- [Activity]
Starting with the line that has "[814,146,905,160] information ->" and finishing with the line that has "[431,150,460,160] really -> (328, 134) none", set down each line below exactly. Pictures are not copied.

:: Records shown ::

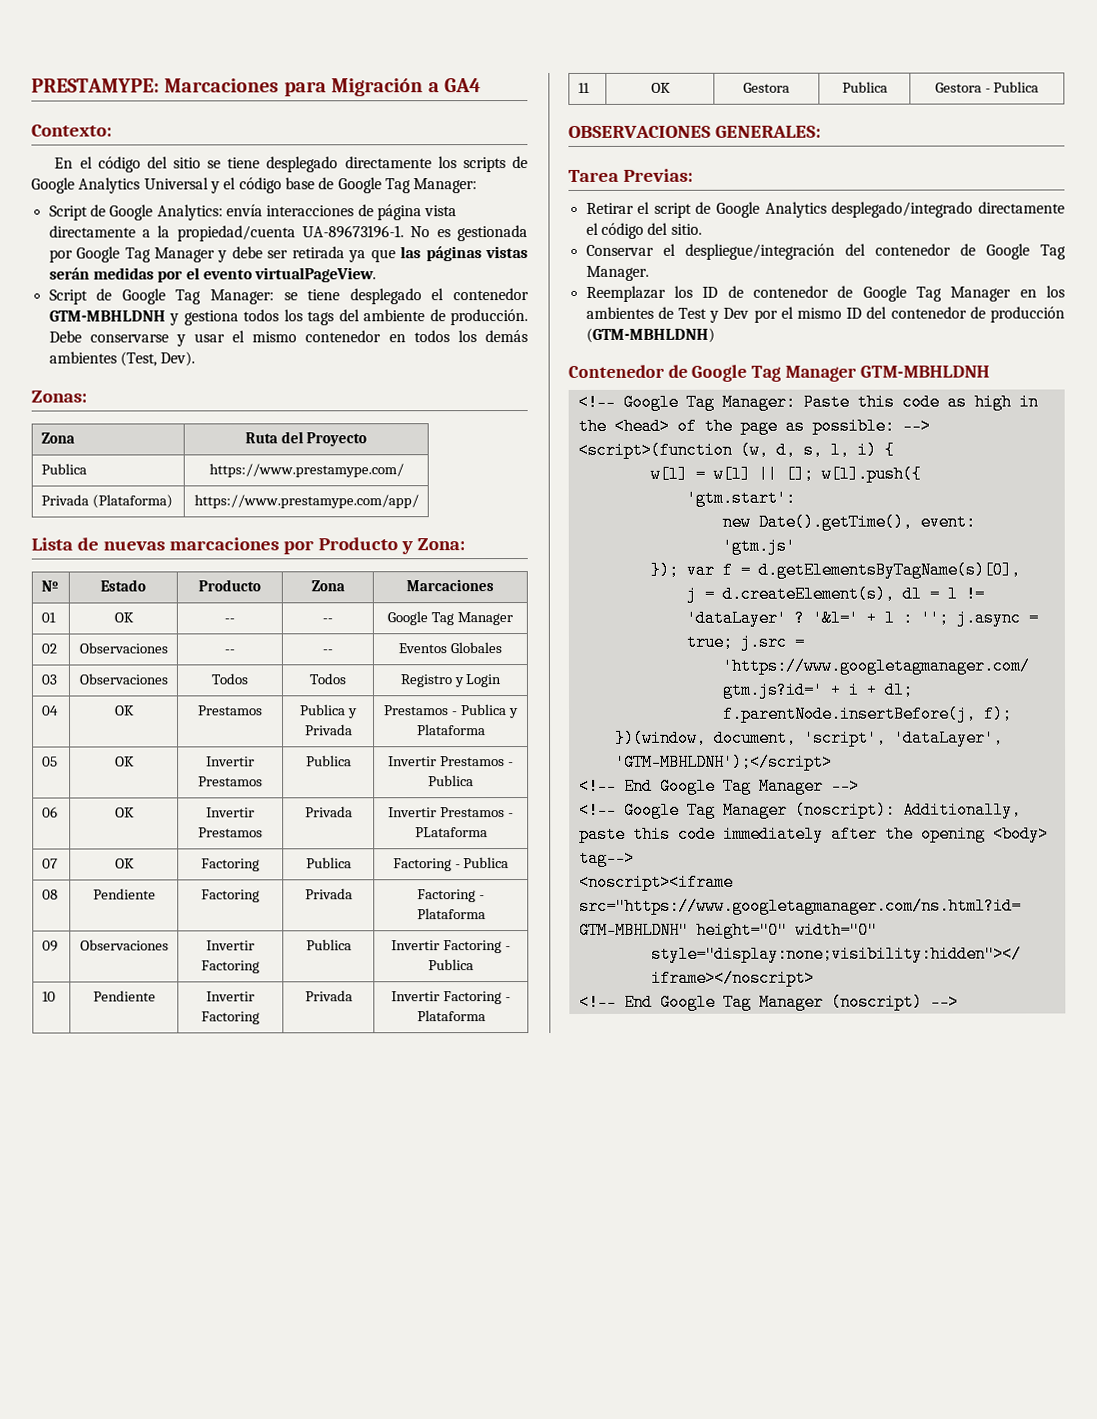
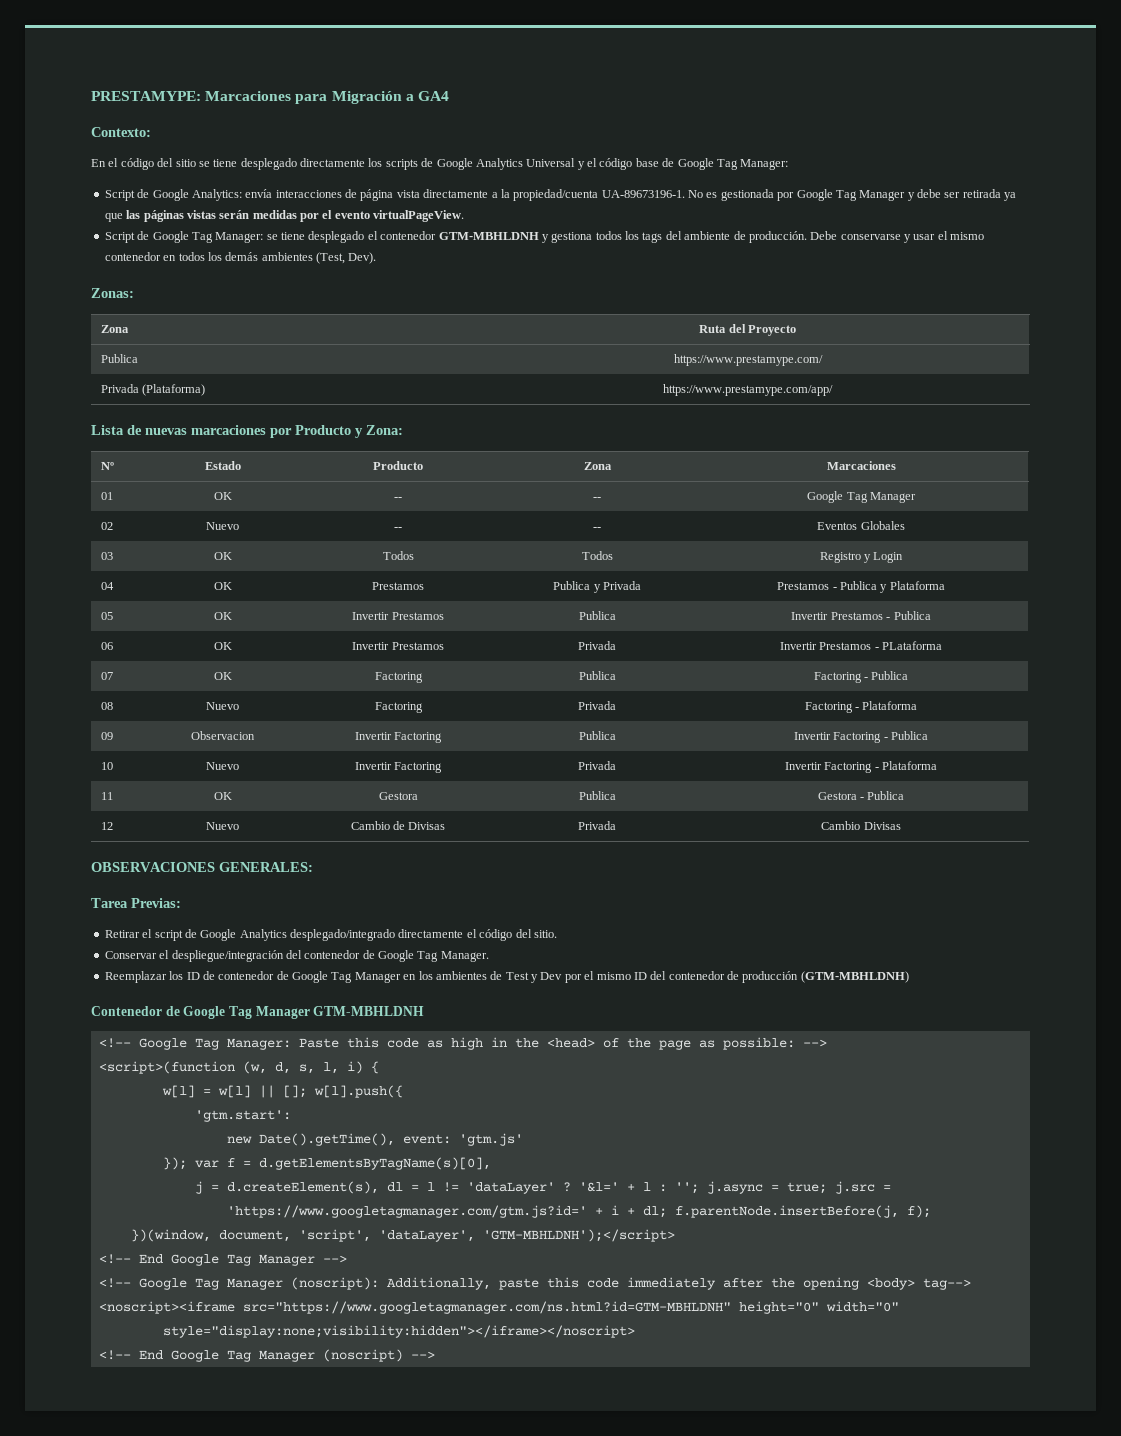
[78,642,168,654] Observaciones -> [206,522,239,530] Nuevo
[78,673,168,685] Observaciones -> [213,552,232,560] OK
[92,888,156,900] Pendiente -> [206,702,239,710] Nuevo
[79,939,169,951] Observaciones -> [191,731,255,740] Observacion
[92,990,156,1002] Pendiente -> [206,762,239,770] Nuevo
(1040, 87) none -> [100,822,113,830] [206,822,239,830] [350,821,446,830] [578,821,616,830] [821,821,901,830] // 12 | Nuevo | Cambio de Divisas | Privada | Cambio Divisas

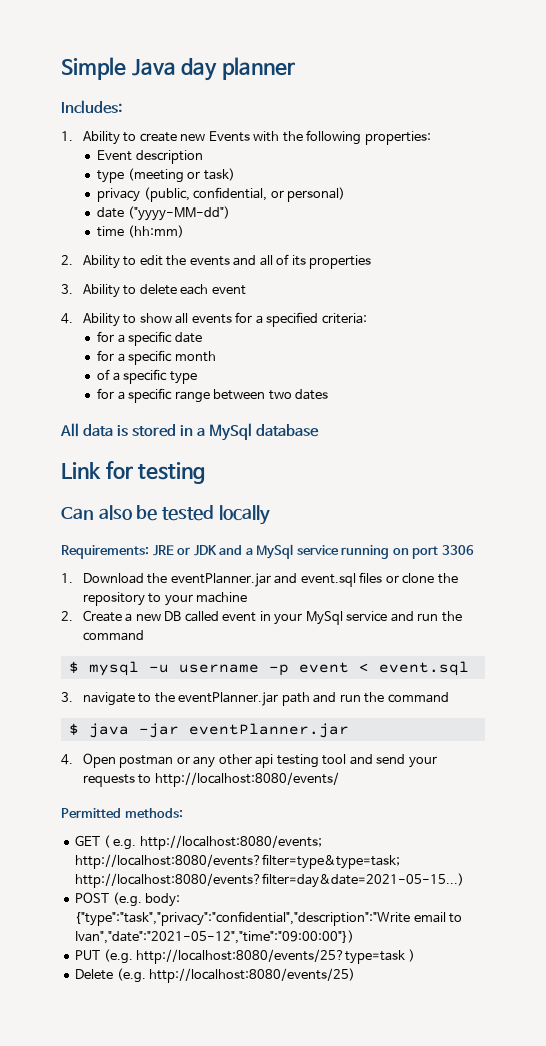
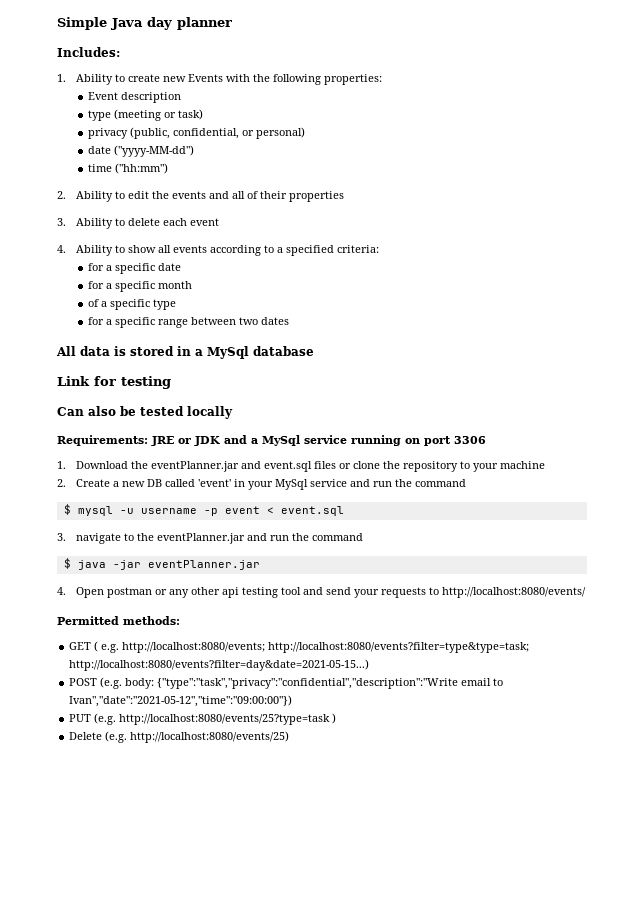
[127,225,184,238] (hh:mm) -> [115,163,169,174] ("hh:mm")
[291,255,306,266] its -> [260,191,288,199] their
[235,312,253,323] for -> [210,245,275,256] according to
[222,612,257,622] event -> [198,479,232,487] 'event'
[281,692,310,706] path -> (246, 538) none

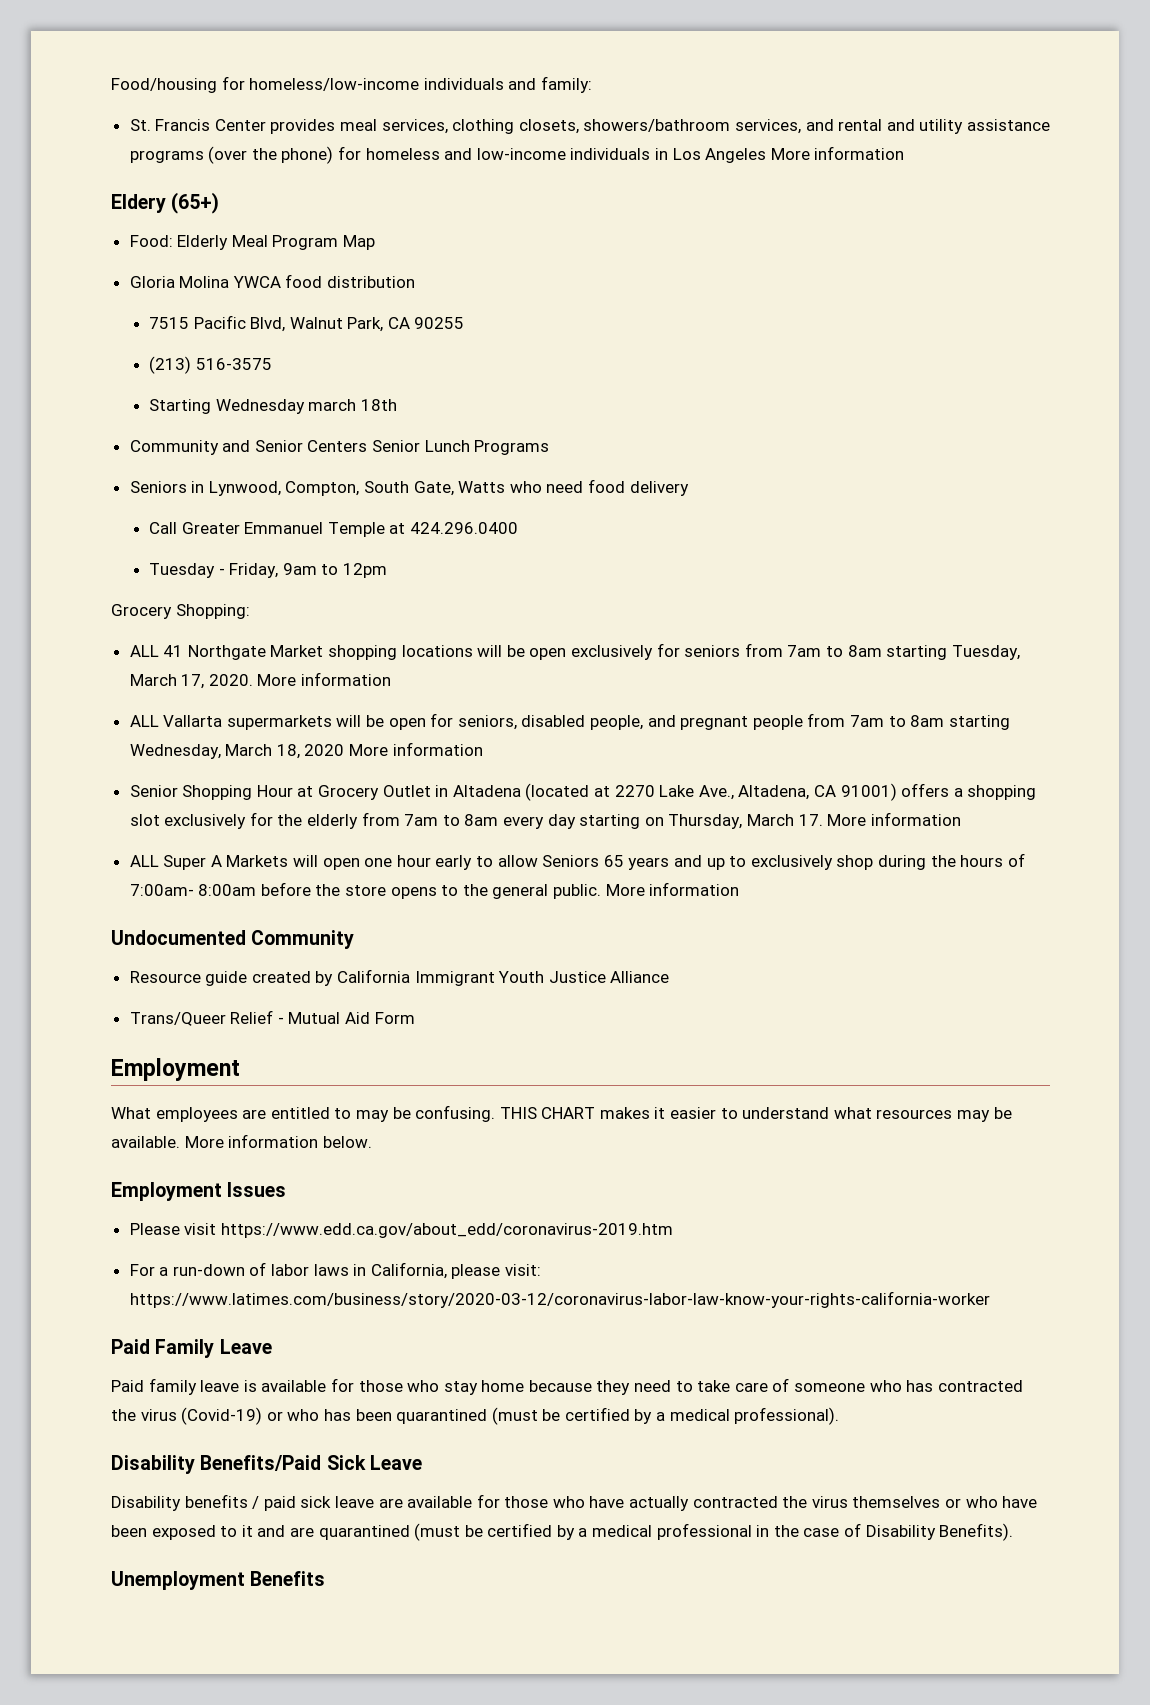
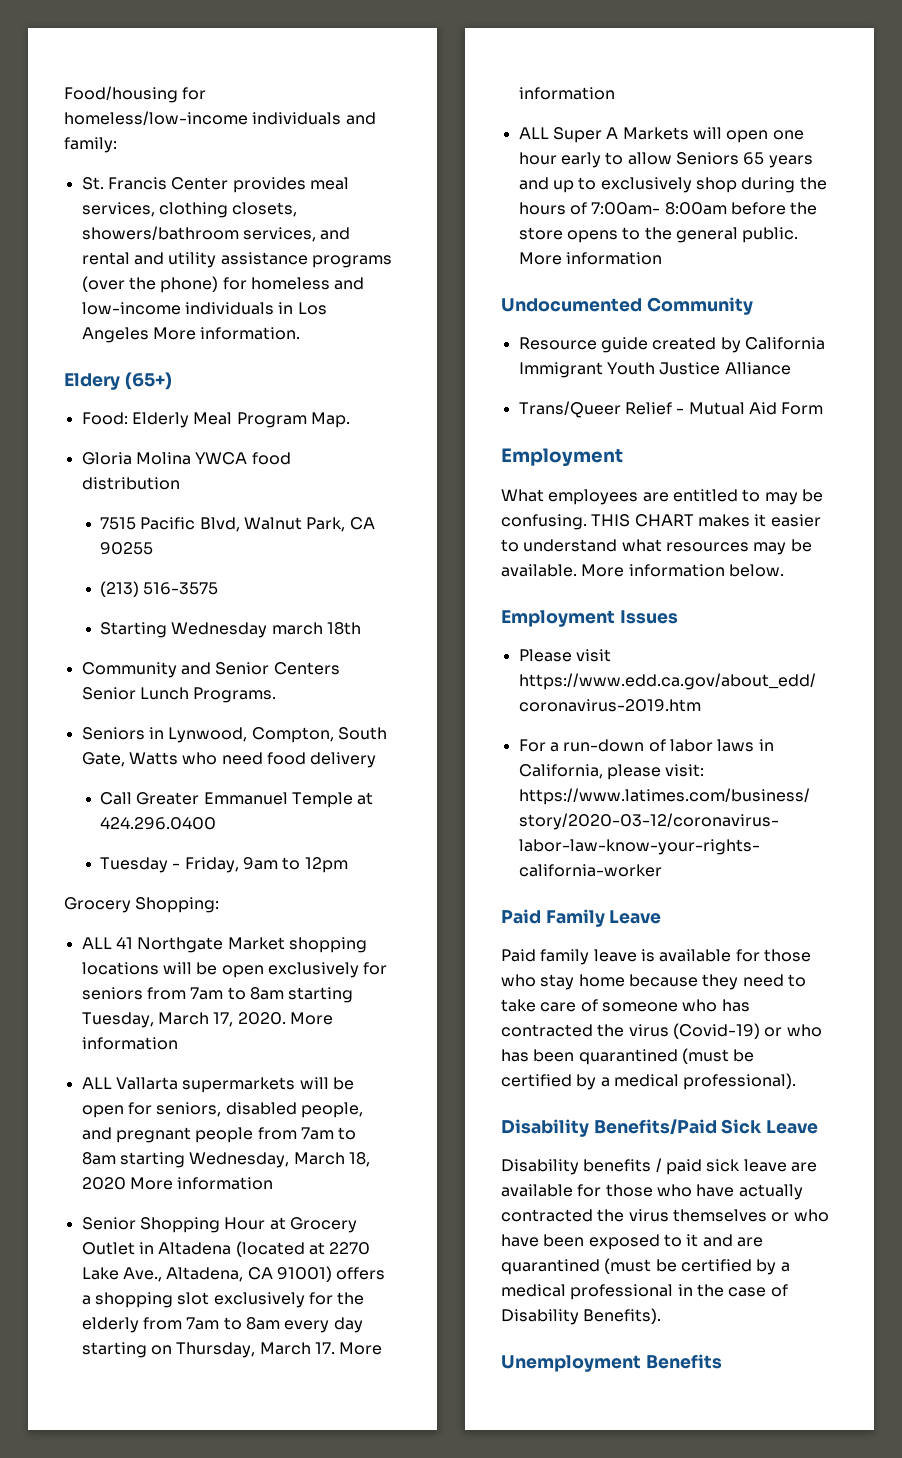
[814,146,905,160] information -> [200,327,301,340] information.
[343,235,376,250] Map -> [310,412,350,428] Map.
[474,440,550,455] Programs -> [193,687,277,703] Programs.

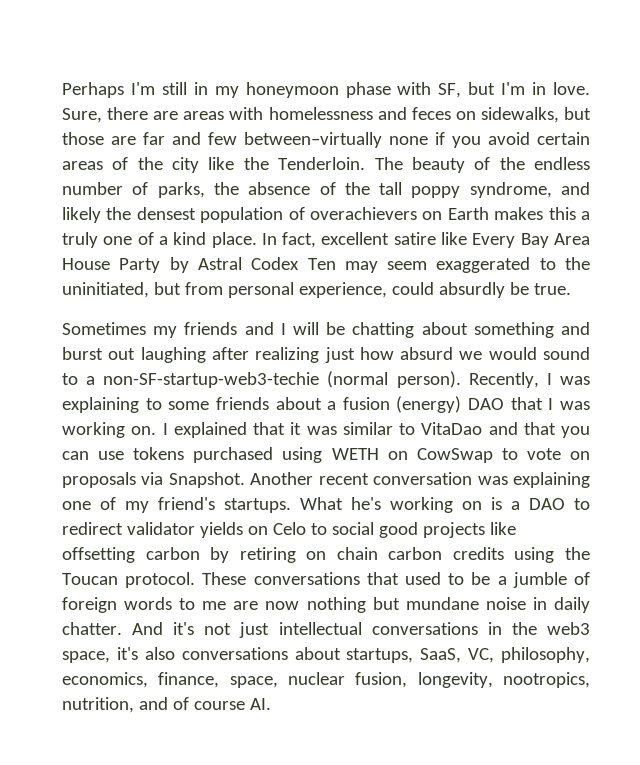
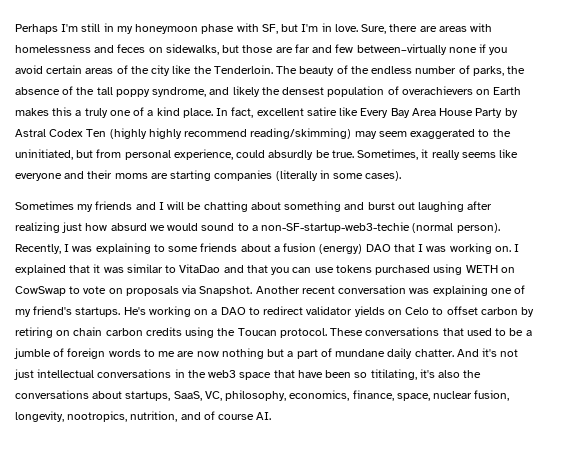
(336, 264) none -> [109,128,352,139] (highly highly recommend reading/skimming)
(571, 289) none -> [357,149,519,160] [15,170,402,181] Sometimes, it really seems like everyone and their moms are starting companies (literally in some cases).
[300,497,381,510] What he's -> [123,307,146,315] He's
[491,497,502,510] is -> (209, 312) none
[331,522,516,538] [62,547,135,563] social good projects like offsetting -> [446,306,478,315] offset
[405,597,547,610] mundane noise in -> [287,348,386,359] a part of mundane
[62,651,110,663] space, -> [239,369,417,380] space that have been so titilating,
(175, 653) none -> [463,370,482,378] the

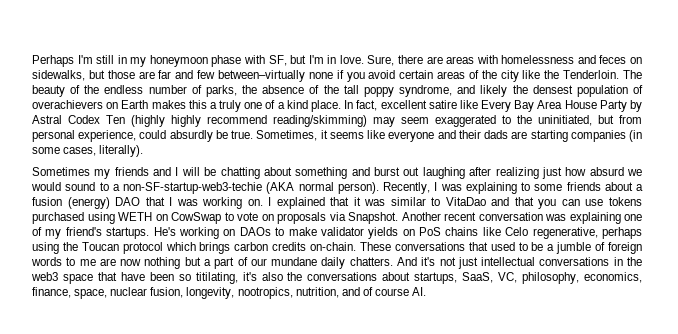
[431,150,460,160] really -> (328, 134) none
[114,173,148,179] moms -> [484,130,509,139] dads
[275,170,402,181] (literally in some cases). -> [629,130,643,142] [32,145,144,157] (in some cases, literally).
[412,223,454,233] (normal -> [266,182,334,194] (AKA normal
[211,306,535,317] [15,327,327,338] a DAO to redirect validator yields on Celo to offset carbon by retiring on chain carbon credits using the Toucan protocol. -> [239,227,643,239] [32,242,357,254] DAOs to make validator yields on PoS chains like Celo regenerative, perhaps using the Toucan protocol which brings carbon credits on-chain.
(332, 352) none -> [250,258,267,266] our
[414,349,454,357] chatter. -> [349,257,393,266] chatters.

:::

- [Problem solution]
[814,146,905,160] information -> [200,327,301,340] information.
[343,235,376,250] Map -> [310,412,350,428] Map.
[474,440,550,455] Programs -> [193,687,277,703] Programs.

(336, 264) none -> [109,128,352,139] (highly highly recommend reading/skimming)
(571, 289) none -> [357,149,519,160] [15,170,402,181] Sometimes, it really seems like everyone and their moms are starting companies (literally in some cases).
[300,497,381,510] What he's -> [123,307,146,315] He's
[491,497,502,510] is -> (209, 312) none
[331,522,516,538] [62,547,135,563] social good projects like offsetting -> [446,306,478,315] offset
[405,597,547,610] mundane noise in -> [287,348,386,359] a part of mundane
[62,651,110,663] space, -> [239,369,417,380] space that have been so titilating,
(175, 653) none -> [463,370,482,378] the

[431,150,460,160] really -> (328, 134) none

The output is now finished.